Problem requirements:
Once the pictures are set aside, print the records that follow exactly as written.
─── Source material ───
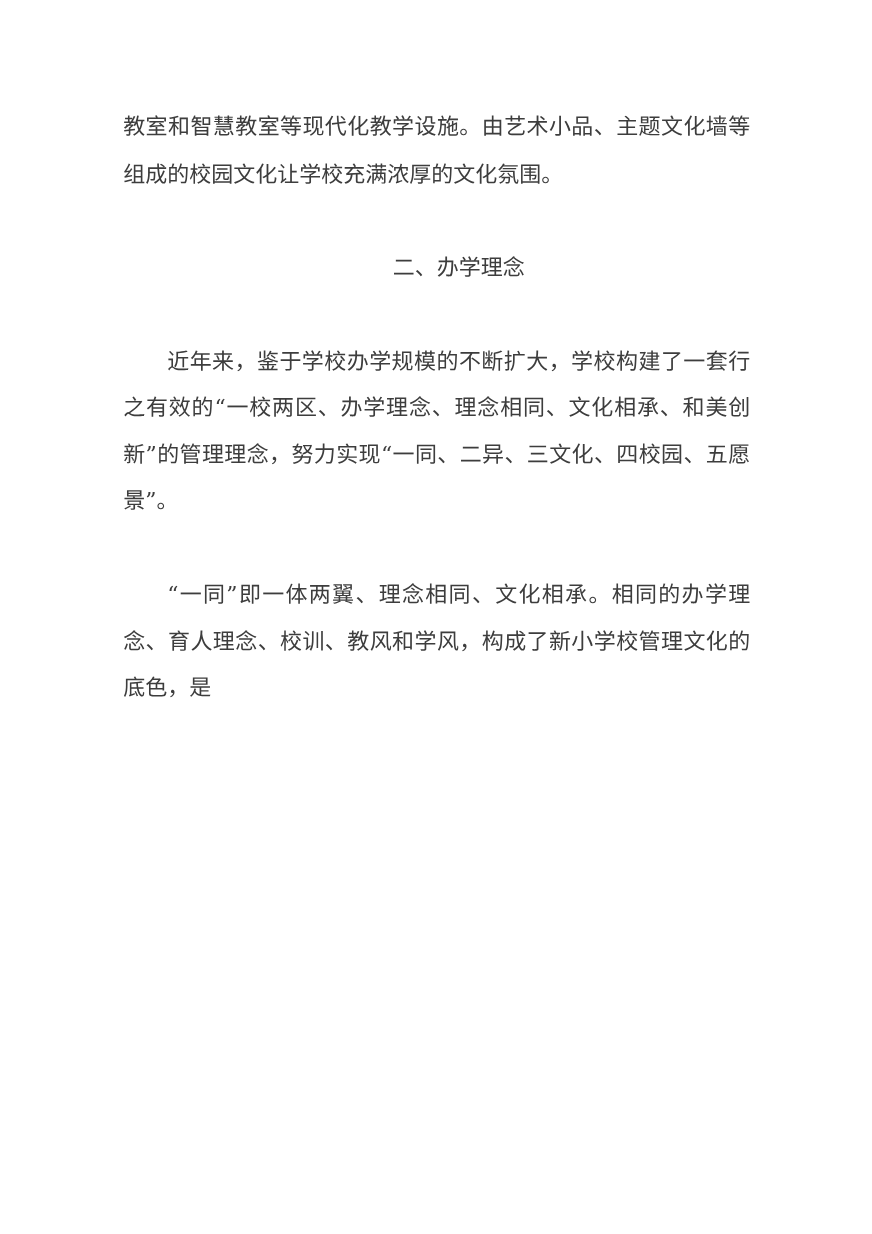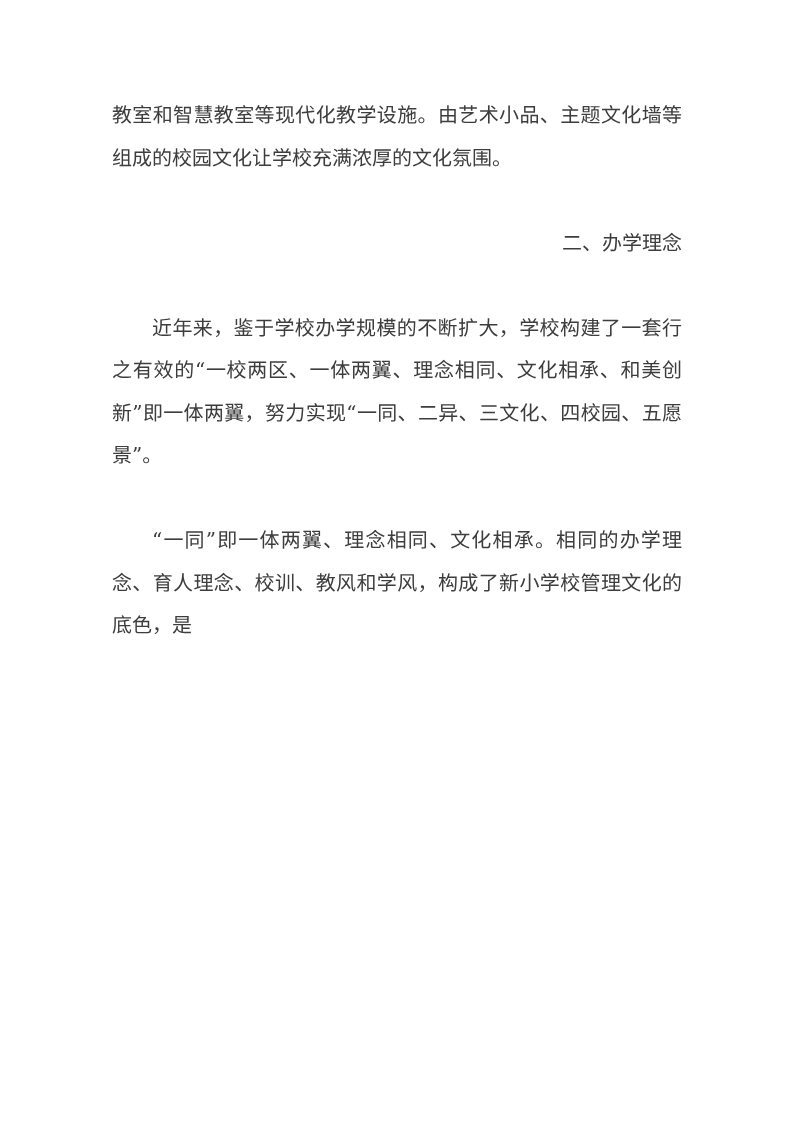"二、办学理念" .para.heading { text-align: right -> center }
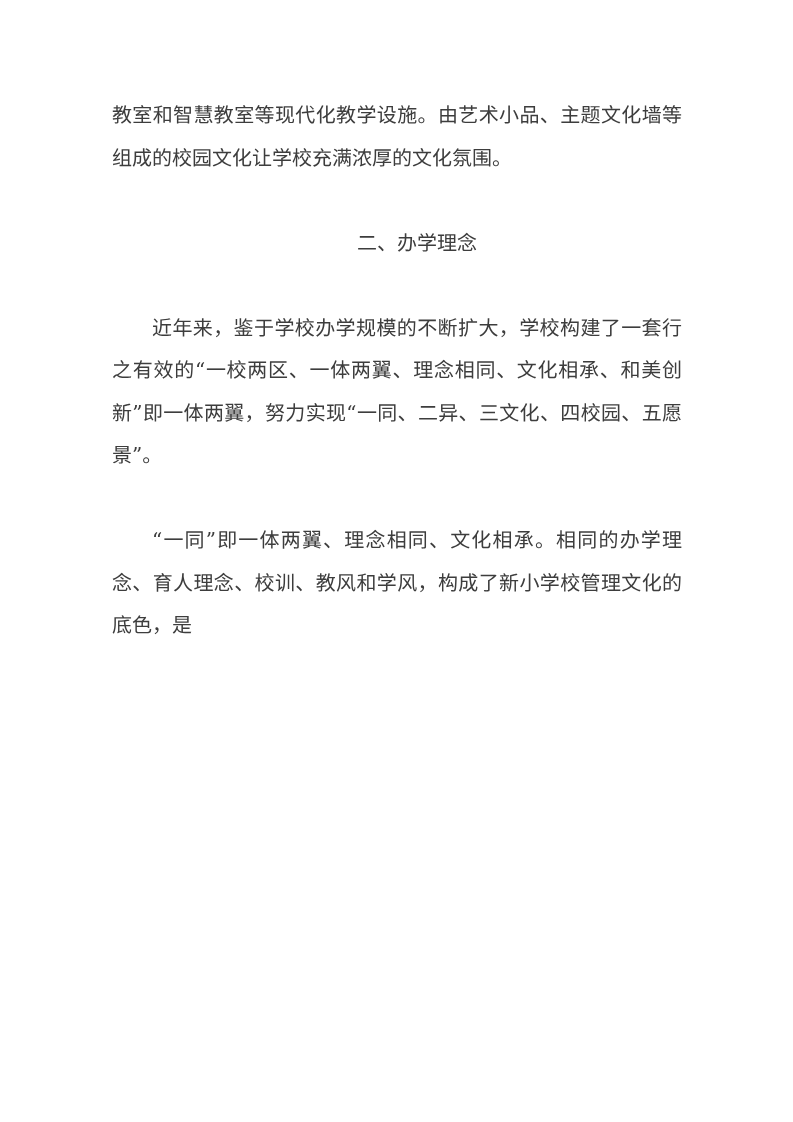"近年来，鉴于学校办学规模的不断扩大，学校构建了一套行之有效的“一校两区、一体两翼" p.para { text: 一体两翼、理念相同、文化相承、和美创新”即一体两翼 -> 办学理念、理念相同、文化相承、和美创新”的管理理念 }
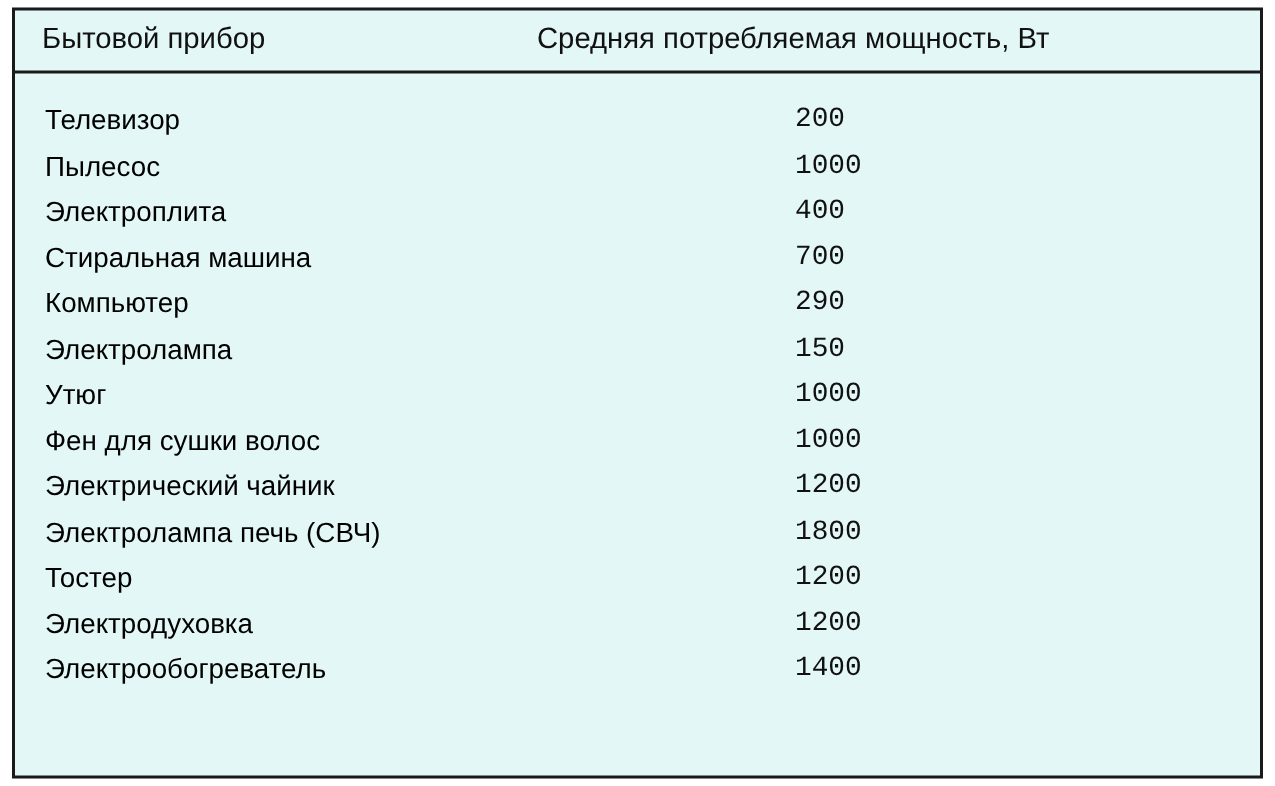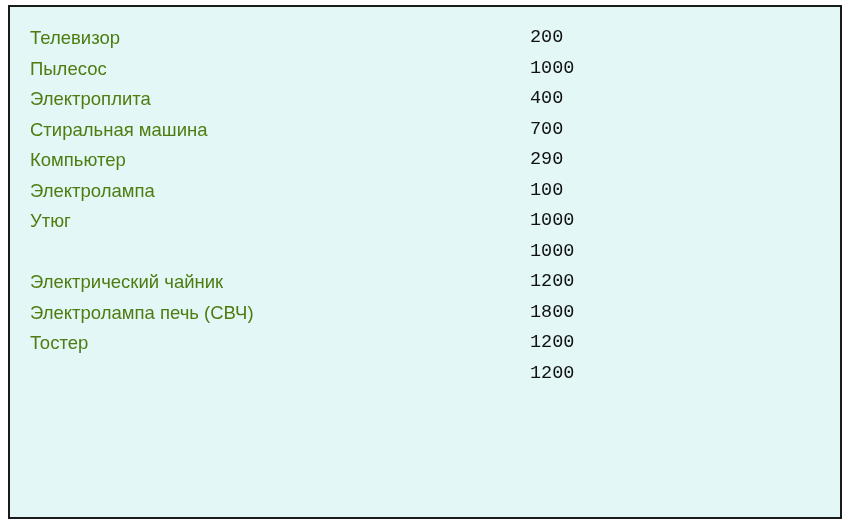"Бытовой прибор" div.header-row { html: none -> <div> <div>Бытовой прибор</div> <div>Средняя потребляемая мощность, Вт</div> </div> }
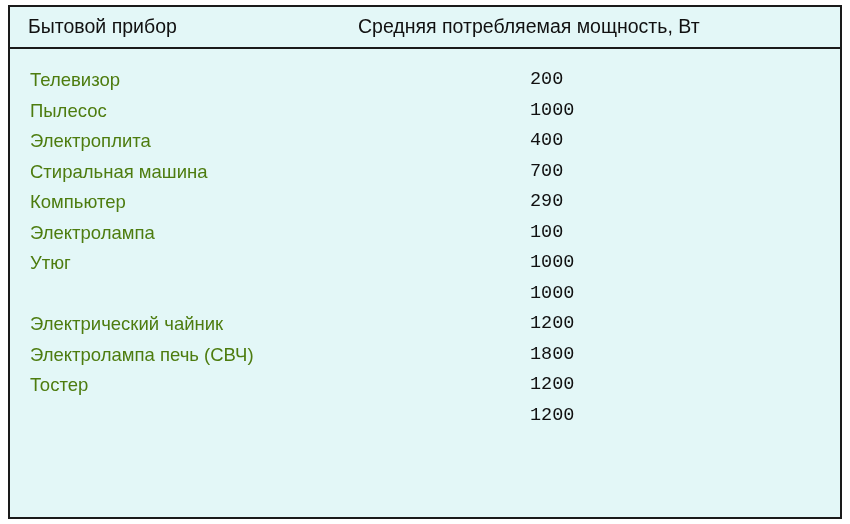"Телевизор" .cell-name { color: #4d7c0f -> #000000 }
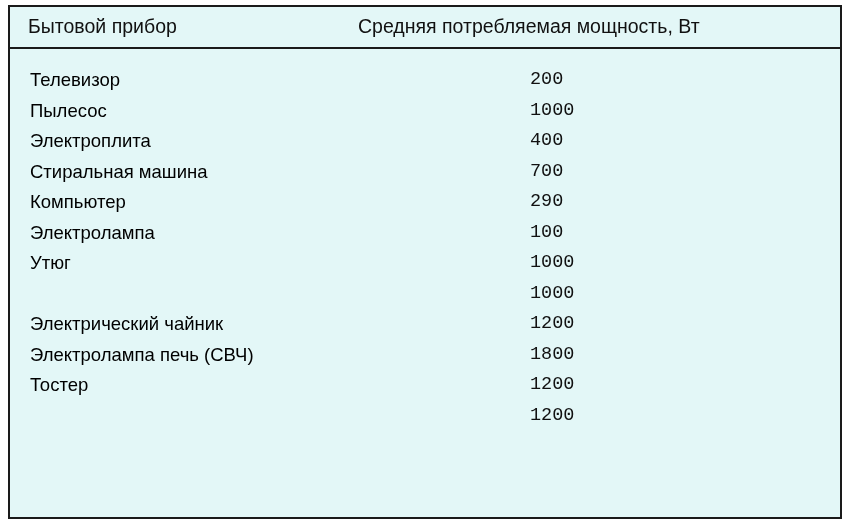"100" div.cell-value { text: 100 -> 150 }
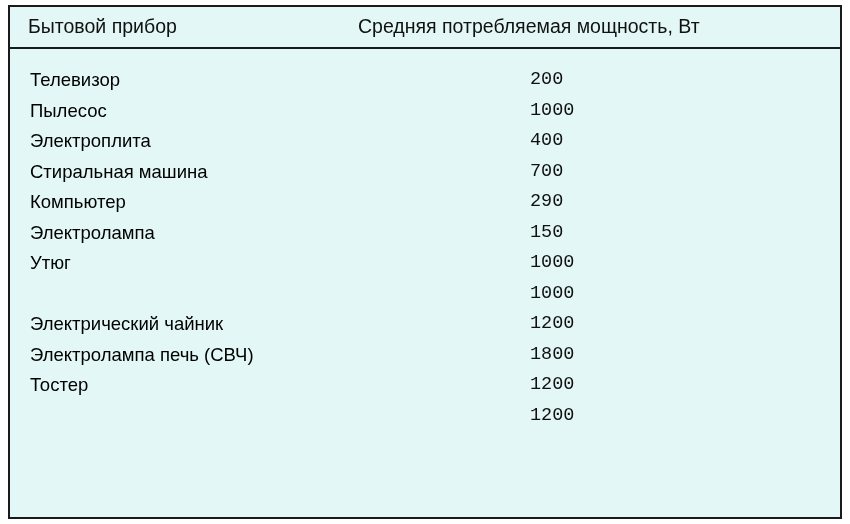"Фен для сушки волос" div.cell-name { html: none -> <div>Фен для сушки волос</div> }
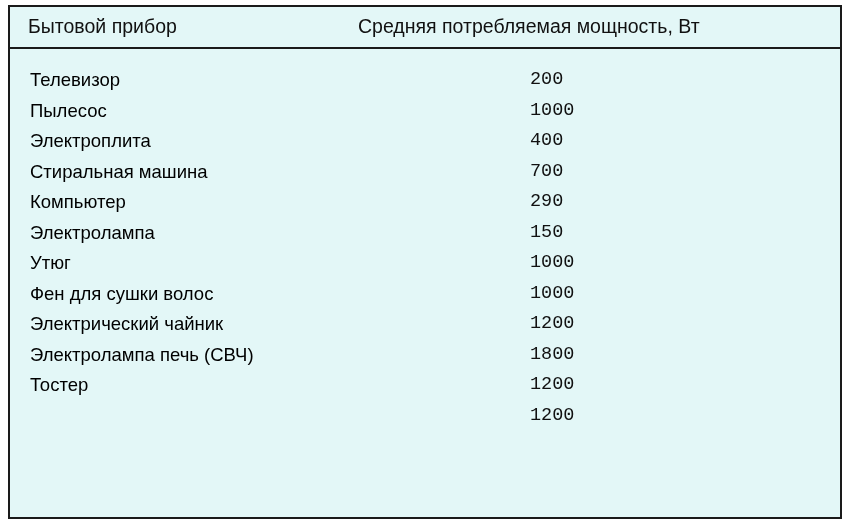"Электродуховка" div.cell-name { html: none -> <div>Электродуховка</div> }
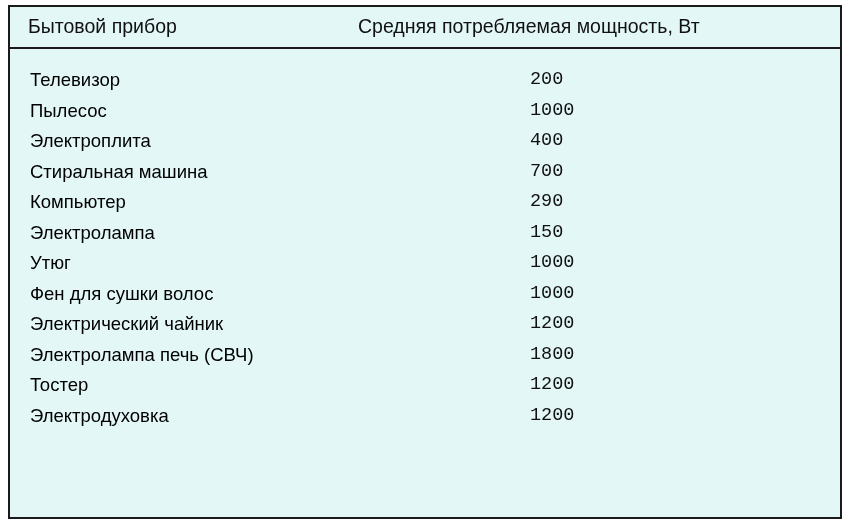"Электрообогреватель" div.data-row { html: none -> <div> <div>Электрообогреватель</div> <div>1400</div> </div> }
───
Problem solution:
"二、办学理念" .para.heading { text-align: right -> center }
"近年来，鉴于学校办学规模的不断扩大，学校构建了一套行之有效的“一校两区、一体两翼" p.para { text: 一体两翼、理念相同、文化相承、和美创新”即一体两翼 -> 办学理念、理念相同、文化相承、和美创新”的管理理念 }
"Бытовой прибор" div.header-row { html: none -> <div> <div>Бытовой прибор</div> <div>Средняя потребляемая мощность, Вт</div> </div> }
"Телевизор" .cell-name { color: #4d7c0f -> #000000 }
"100" div.cell-value { text: 100 -> 150 }
"Фен для сушки волос" div.cell-name { html: none -> <div>Фен для сушки волос</div> }
"Электродуховка" div.cell-name { html: none -> <div>Электродуховка</div> }
"Электрообогреватель" div.data-row { html: none -> <div> <div>Электрообогреватель</div> <div>1400</div> </div> }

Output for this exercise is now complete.